Wireless concerns summarised
Apr 20
In this post I’ll attempt to do what I probably should have done to start with – make a brief prĂ©cis of why I think parents should be concerned about the astronomical uptake of wireless technologies in education.
Concerns about the standard itself
The baseline
The standard against which wireless devices are currently tested is based on science that determines:
- the point at which the radiation level is such that it causes body tissues to be heated by one degree celcius after half an hour’s exposure.1
- the point at which the radiation level is such that it disrupts food-motivated learned behaviour in laboratory animals2 (that is, the point at which lab animals no longer do the tasks that they have learned will earn them food – the level at which gross behavioural changes are noted, not changes in biochemistry or DNA expression or any other such ‘subtle but sinister’ changes that might occur.)
These effects that the standard is concerned with are referred to as “thermal” effects – the effects purely due to heating. There is no scientific consideration within the standard of what are referred to variously as “non-thermal”, “sub-thermal”, “athermal”, or “biological” effects – that is, any ill-effects caused by the radiation interacting with tissues in ways other than heating. The standards body considers that such non-thermal effects cannot be ruled out, but that there is no scientific consensus or convincing evidence for such effects.
Do biological, non-thermal effects exist?

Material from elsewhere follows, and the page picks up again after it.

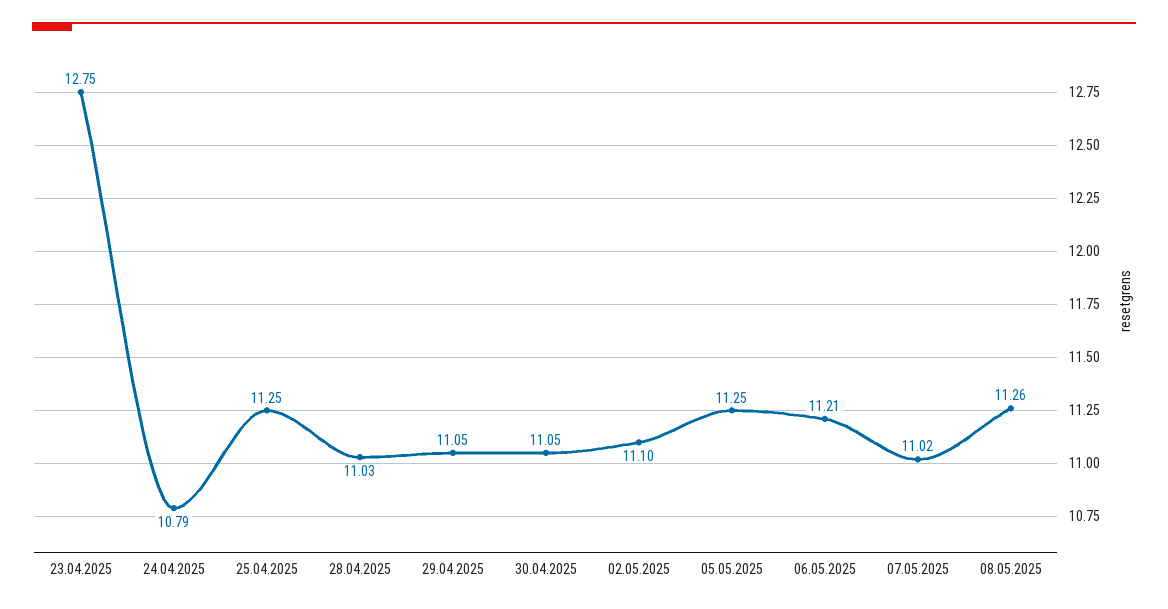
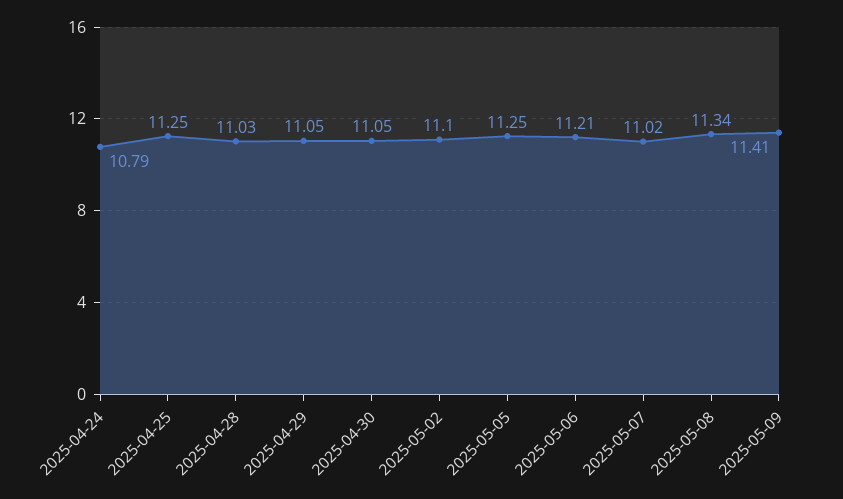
23.04.2025: 12.75 -> none
08.05.2025: 11.26 -> 11.34
2025-05-09: none -> 11.41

A brief search in the literature shows that yes, there is certainly evidence to suggest that adverse biological effects are created by non-thermal levels of radiation across a broad spectrum of frequencies – frequencies in which non-thermal effects are not ‘supposed’ to occur, according the standards body. There are certainly scientists who are in no doubt about it. For just one example, consider the study entitled “2.45 GHz radiofrequency fields alter gene expression in cultured human cells”. This study showed that radiation at the frequency of Bluetooth, and very similar to typical wireless, alters one of the most fundamental ‘building’ mechanisms in all life: “data from our study indicate that RF [Radio Frequency] indeed has biological effects”, and that “the altered gene expression in the RF exposed cells was due to non-thermal mechanism(s)”3
Furthermore, in 2010 an international group of concerned life science/health professionals calling themselves the Seletun Scientific Panel, published the Seletun Scientific Statement which, among other things, calls for the current microwave/RF limits to be lowered by 50,000 to 60,000 times.4
Further demonstrating the trend toward growing concern and evidence, in 2011 the World Health Organisation added radio-frequency radiation (which includes wireless) to its list of “possible human carcinogens”.5
The buffer
The actual standard against which wireless devices are currently tested includes a buffer. Anything below the baseline level at which thermal effects are noted is considered safe, but the standard includes a 50-fold buffer for added safety. That is, wireless devices are required to create radiation levels resulting in absorption 50 times lower than the level at which thermal effects have been noted.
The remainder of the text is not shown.